Este é um dado fundamentalíssimo da nossa identidade humana, que assenta numa
conceção antropológica com bases científicas – seja na conceção física,
psíquica, afetiva ou espiritual de cada ser humano. Todos nós somos homem ou
mulher; e nunca uma realidade neutra; ou, menos ainda, uma realidade
metamórfica que nos permita ser uma e outra coisa, de forma alternada ou
permanente, como se em nós subsistisse o «Hermafrodito» - a divindade grega
híbrida que, em certo sentido, representava a união entre Hermes e Afrodite.
A
teoria de género fez o seu percurso ao longo dos últimos séculos, particularmente
com as lutas feministas, na procura de suplantar a dominação masculina sobre o
feminino, ganhando nova cidadania a partir da década de setenta, do século
passado, com os estudos de género (gender
studies). Mas estes estudos deram origem, atualmente, a uma ideologia – a
ideologia de género - que dificulta a compreensão do ser humano, provocando uma
autêntica revolução no conceito de pessoa. A ideologia de género absolutiza o
individuo e o seu desejo subjetivo, independentemente de fatores determinantes de
caráter físico, psíquico, afetivo ou social. Esta ideologia, assente em quatro
pilares fundamentais: a negação da diferenciação entre homem e mulher, que
subsiste apenas devido a uma distinção social, e que será necessário
ultrapassar; a separação entre sexualidade e reprodução; a separação entre sexo
e género, o que significa que cada um pode ter uma característica sexual e
optar por viver um género diferente; e a multiplicação de termos para enquadrar
novas possibilidades de autodeterminação de género, rejeitando como pensamento
retrógrado e anticientífico quem reafirme os princípios tradicionais;
coloca-nos face a uma visão subjetivista e desestruturadora da realidade humana, conduzindo-nos a uma conceção
de pessoa que nega o que há em nós de mais profundo, pois nunca se pode
estabelecer a cisão entre ser físico e ser psíquico ou espiritual.
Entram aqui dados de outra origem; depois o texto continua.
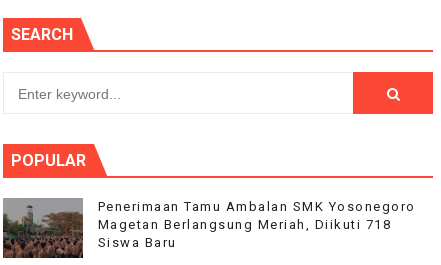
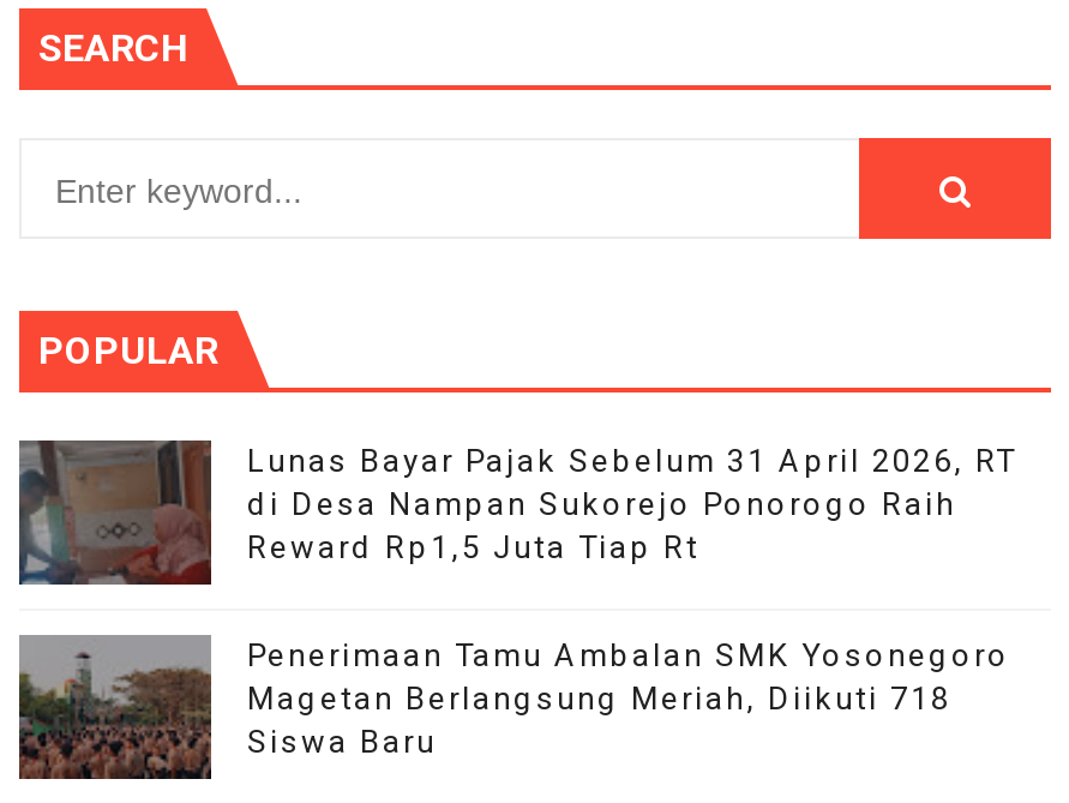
none -> [19,441,1016,587] [image] | Lunas Bayar Pajak Sebelum 31 April 2026, RT | di Desa Nampan Sukorejo Ponorogo Raih | Reward Rp1,5 Juta Tiap Rt

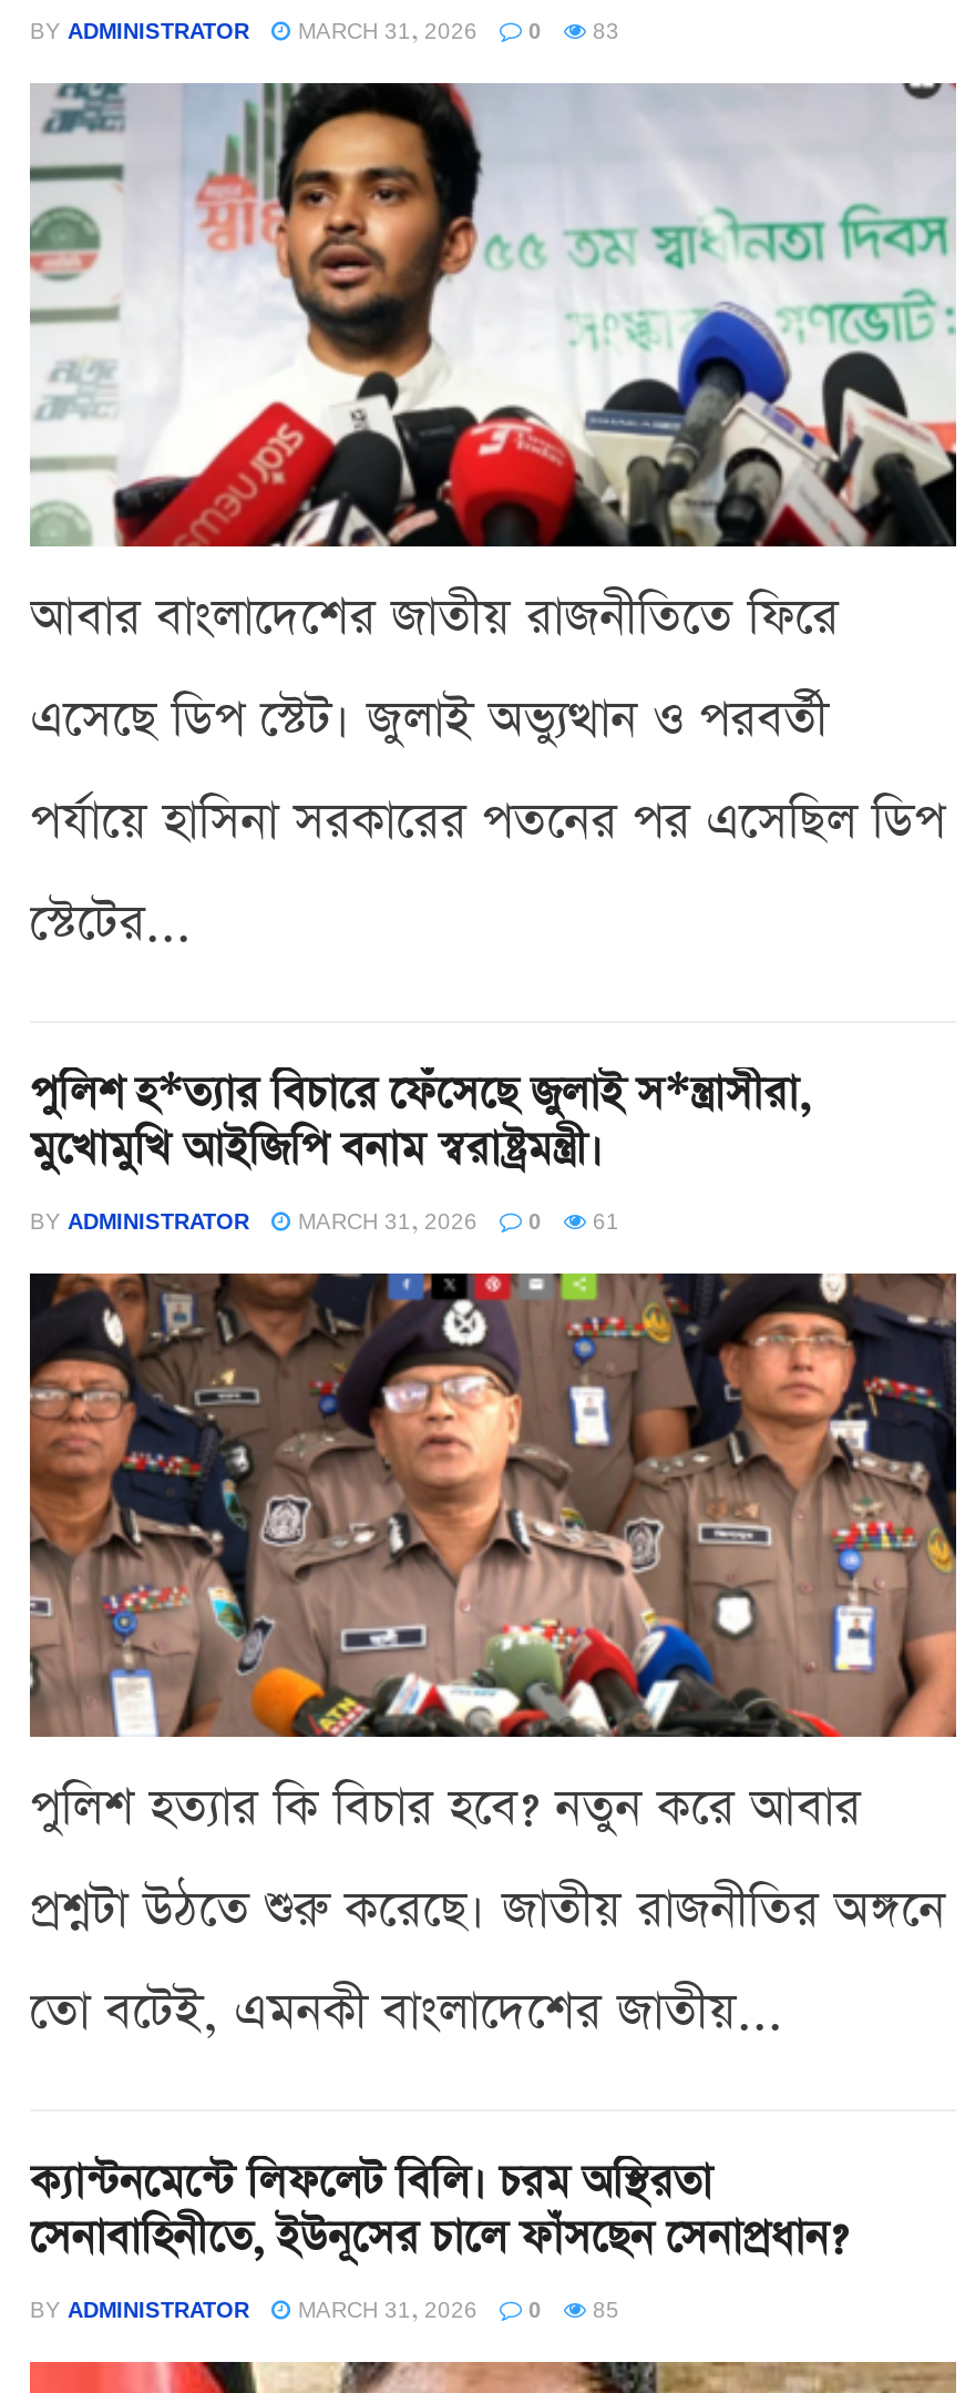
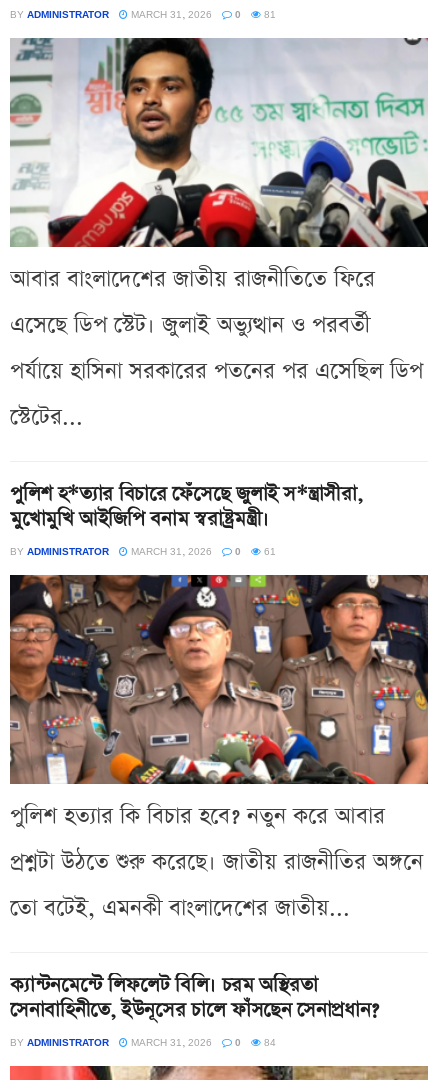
[30,12,619,47] BY ADMINISTRATOR MARCH 31, 2026 0 83 -> [10,6,276,22] BY ADMINISTRATOR MARCH 31, 2026 0 81
[30,2291,619,2326] BY ADMINISTRATOR MARCH 31, 2026 0 85 -> [10,1034,276,1050] BY ADMINISTRATOR MARCH 31, 2026 0 84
O ser humano
é uno, sendo estas dimensões, que se interpenetram, constitutivas da identidade
própria de cada individuo. Certamente enquanto dado natural e socialmente
adquirido, sempre em aprofundamento, mas em conformidade com essa mesma
identidade.
Partilhando
o princípio da ideologia de género, chegaremos à negação da nossa identidade
pessoal; bem como à confusão do que pretendemos ser. Por outro lado, a
ideologia de género, abre espaço a uma desestruturação social, onde a autêntica
inter-relação, que é alteridade, em última instância se transforma em absoluto
egocentrismo, solidão existencial e isolamento.
Criados em «igualdade, enquanto pessoas humanas» (cf. CIC. 369), homem e
mulher são feitos um para o outro (cf. CIC. 372), completando-se nessa entrega.
Atente-se,
todavia, que a negação da ideologia de género não significa a inaceitação
terminante, sem discernimento, de outras formas de vivência da sexualidade e da
intersubjetividade, que não podemos agora analisar. Terminologias como
heterossexualidade, homossexualidade, bissexualidade ou transsexualidade,
derivam da mesma conceção básica da natureza humana, ou seja do modelo primeiro
do ser homem e mulher; deixando espaço, depois, ao modo como pessoalmente isso é
vivenciado.
Aceitar a ideologia de género significaria negarmos a nossa identidade
pessoal e social. Necessitamos urgentemente de nos redescobrir como pessoas, na
nossa identidade mais profunda; e como pessoas em relação, o que modela toda a
nossa vida em sociedade!
Pampilhosa, 09 de Junho de 2016
Pe. Carlos Alberto Godinho
(4ª Reflexão)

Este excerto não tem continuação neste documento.